Databricks Community

StuartLynn · ‎09-16-2024

In the first part of this article, we explored the critical role that version control plays in data science, particularly when using Git within the Databricks environment. We covered the foundational concepts of Git, its integration with popular version control platforms, and how to set up and manage repositories in Databricks Repos.

With these basics in mind, the next step is to delve into best practices for using Git effectively in data science projects. In this second part, we will focus on branching strategies, structuring your projects, and choosing a mono- vs multi-repository structure. Whether you're working solo or as part of a multidisciplinary team, adhering to these best practices will help you leverage Git's full potential to maintain clean, efficient, and robust workflows.

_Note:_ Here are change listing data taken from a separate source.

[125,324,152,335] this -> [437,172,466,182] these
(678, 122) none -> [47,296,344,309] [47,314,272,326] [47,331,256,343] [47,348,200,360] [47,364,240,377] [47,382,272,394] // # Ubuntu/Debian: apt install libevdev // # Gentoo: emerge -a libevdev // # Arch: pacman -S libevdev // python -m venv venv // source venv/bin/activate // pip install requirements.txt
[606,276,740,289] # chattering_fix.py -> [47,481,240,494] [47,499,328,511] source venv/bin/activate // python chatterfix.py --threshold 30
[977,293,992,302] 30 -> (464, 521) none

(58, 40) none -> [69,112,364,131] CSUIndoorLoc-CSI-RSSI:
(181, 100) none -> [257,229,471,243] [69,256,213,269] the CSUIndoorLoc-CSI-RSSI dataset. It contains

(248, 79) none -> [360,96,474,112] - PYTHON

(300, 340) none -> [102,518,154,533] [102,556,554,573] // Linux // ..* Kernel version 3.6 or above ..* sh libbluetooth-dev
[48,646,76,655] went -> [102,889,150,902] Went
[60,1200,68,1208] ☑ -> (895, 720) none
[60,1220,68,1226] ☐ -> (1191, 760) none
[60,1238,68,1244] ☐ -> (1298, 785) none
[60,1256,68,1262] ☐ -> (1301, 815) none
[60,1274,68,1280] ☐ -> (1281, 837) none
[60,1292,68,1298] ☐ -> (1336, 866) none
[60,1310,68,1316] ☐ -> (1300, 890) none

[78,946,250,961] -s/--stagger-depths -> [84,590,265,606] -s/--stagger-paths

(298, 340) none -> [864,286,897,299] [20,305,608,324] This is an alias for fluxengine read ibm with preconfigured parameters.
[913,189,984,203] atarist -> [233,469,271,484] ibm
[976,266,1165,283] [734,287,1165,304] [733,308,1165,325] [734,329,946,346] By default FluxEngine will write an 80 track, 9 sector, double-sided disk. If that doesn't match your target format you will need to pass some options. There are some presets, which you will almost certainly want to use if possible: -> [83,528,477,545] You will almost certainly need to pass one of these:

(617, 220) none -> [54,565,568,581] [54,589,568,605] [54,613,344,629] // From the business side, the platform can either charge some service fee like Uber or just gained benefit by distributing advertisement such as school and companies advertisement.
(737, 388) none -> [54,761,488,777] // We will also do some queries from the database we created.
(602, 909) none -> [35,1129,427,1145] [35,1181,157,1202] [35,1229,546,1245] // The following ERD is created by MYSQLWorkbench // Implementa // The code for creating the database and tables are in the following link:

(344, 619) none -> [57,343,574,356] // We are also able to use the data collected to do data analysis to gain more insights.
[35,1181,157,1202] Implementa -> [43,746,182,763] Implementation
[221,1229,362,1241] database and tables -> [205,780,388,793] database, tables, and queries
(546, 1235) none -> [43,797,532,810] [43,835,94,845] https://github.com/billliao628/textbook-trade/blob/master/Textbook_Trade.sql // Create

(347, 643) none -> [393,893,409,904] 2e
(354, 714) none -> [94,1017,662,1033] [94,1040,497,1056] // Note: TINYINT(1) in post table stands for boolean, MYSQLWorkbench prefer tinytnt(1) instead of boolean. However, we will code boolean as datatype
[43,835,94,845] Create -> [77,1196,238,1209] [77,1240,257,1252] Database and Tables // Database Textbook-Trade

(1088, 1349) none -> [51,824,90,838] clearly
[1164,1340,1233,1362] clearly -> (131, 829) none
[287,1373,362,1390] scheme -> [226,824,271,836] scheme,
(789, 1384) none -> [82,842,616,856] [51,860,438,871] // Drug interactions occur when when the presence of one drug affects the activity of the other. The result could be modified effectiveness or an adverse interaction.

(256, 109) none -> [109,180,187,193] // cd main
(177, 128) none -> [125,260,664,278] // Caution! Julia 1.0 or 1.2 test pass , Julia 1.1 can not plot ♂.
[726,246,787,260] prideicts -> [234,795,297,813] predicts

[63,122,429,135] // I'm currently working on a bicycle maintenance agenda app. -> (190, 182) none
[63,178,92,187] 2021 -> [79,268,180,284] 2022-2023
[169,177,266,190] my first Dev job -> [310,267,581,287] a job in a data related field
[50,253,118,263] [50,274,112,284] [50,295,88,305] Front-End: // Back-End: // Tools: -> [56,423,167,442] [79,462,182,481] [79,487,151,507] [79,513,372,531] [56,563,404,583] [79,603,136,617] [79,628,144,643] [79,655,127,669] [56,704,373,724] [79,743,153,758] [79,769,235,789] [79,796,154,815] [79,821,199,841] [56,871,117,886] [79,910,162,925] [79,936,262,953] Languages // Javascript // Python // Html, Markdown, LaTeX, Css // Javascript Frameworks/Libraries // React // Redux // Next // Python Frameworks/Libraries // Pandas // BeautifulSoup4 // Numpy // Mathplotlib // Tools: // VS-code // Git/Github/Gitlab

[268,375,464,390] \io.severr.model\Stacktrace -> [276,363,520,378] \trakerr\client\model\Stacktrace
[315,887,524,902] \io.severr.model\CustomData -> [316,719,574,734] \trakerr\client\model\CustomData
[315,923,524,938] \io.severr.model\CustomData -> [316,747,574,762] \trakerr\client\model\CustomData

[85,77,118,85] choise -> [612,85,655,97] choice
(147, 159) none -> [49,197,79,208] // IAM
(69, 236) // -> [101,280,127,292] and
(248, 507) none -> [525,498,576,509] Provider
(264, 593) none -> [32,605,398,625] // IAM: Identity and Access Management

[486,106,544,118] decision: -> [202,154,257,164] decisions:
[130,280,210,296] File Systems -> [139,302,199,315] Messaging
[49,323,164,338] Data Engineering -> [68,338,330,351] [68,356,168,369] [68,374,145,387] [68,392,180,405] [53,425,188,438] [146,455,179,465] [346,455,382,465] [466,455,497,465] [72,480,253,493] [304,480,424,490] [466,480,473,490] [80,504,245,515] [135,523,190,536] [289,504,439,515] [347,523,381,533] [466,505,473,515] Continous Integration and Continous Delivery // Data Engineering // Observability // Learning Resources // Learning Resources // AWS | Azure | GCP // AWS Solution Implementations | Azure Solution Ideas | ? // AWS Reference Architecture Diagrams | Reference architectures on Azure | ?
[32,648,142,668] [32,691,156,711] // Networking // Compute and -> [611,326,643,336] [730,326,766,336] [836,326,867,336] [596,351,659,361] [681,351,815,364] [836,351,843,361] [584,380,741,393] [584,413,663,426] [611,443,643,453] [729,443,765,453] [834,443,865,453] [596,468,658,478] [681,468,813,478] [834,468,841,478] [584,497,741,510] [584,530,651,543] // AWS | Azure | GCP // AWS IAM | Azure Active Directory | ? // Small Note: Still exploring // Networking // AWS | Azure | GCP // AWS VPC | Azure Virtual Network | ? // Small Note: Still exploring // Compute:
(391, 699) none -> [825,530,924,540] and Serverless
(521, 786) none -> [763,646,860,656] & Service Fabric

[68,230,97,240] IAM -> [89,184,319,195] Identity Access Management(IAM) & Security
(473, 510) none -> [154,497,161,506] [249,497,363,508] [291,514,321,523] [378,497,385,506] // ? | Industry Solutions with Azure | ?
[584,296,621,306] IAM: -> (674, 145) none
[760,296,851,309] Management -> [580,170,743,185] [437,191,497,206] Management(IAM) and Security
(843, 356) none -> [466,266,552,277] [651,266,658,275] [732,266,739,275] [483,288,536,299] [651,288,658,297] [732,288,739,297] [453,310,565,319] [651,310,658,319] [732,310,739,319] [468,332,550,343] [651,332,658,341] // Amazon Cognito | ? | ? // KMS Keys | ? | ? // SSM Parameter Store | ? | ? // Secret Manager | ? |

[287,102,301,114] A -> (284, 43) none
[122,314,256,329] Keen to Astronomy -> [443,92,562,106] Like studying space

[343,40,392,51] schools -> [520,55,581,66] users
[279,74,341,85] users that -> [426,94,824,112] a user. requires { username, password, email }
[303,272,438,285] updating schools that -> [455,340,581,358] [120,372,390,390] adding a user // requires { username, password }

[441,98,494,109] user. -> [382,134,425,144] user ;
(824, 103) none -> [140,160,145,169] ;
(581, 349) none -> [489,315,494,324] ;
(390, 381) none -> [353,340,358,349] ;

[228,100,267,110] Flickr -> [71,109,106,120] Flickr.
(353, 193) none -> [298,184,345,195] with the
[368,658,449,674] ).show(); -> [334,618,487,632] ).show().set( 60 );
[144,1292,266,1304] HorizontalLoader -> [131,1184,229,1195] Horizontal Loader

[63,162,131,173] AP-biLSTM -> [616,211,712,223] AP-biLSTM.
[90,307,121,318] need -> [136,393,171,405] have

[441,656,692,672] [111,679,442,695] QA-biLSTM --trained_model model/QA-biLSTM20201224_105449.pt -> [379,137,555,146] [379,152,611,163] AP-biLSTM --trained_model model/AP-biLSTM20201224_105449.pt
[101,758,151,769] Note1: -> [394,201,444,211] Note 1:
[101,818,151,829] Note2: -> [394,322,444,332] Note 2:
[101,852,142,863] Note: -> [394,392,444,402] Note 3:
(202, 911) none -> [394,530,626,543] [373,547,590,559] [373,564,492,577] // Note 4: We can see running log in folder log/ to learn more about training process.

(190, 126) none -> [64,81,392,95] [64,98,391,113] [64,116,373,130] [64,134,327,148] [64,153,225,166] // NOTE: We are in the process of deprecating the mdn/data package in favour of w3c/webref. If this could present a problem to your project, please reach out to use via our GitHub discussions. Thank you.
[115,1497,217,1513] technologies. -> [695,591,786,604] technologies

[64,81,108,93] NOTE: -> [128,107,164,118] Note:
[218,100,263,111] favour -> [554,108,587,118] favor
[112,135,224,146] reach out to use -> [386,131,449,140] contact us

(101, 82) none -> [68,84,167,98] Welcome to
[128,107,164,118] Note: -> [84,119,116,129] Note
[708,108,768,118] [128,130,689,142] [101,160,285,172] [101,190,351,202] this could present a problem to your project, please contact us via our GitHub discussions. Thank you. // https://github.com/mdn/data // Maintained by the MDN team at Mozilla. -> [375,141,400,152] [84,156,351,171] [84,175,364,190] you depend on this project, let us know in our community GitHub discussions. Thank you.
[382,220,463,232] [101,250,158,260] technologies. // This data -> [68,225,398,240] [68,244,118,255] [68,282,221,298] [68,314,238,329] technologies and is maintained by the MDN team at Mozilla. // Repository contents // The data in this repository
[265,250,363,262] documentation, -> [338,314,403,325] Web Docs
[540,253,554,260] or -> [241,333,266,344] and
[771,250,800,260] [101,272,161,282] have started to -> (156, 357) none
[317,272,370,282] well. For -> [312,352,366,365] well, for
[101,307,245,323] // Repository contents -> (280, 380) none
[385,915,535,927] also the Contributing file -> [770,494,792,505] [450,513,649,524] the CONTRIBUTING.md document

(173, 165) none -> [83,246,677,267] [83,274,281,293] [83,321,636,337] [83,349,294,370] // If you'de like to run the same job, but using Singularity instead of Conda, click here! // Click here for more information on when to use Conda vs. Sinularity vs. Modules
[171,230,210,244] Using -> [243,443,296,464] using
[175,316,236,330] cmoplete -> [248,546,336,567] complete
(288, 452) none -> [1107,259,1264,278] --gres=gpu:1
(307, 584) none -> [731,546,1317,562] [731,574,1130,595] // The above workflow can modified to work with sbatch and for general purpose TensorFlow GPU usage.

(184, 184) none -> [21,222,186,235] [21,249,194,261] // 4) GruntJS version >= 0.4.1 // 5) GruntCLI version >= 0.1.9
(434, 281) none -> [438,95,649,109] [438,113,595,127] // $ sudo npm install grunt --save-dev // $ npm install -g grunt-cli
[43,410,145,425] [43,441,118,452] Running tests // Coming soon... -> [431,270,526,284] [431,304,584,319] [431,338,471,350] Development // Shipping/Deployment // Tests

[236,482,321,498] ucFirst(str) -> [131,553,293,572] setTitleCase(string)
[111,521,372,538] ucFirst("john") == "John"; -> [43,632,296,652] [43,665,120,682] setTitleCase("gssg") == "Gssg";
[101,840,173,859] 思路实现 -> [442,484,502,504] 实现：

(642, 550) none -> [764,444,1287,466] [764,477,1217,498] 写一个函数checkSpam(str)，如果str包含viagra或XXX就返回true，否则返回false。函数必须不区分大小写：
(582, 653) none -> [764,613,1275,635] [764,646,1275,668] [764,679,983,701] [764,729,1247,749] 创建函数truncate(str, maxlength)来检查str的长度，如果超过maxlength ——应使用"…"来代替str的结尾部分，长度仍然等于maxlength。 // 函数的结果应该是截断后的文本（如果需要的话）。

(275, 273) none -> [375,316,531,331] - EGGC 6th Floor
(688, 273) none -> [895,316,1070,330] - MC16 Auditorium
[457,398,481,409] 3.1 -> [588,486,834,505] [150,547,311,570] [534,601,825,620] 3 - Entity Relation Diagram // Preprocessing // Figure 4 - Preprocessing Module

The ‘feature branch’ workflow

Now we understand the basics of managing changes to code inside Databricks, it’s time to take a look at how to make this work when several developers are collaborating on the same project.

Ask three software developers which Git workflow is ‘the best’ and you’ll receive four opinions. Your organisation might have a standard they want you to follow or you may have a member of your team who has tried and found success with a particular approach. If that’s not the case and you’re looking for a simple option that we see works well with our customers, you could do worse than adopting the ‘feature branch’ workflow.

In this scenario, each discrete fix, enhancement or additional feature added to the code is developed in its own branch. To translate to the data science world, these discrete changes might equate to e.g. adding new covariates into a model’s training data, employing a different performance metric for model evaluation or changing the code used for model inference to obfuscate details of requests during logging. The golden rule is to never allow developers to commit to the ‘main’ or ‘master’ branch of your repository.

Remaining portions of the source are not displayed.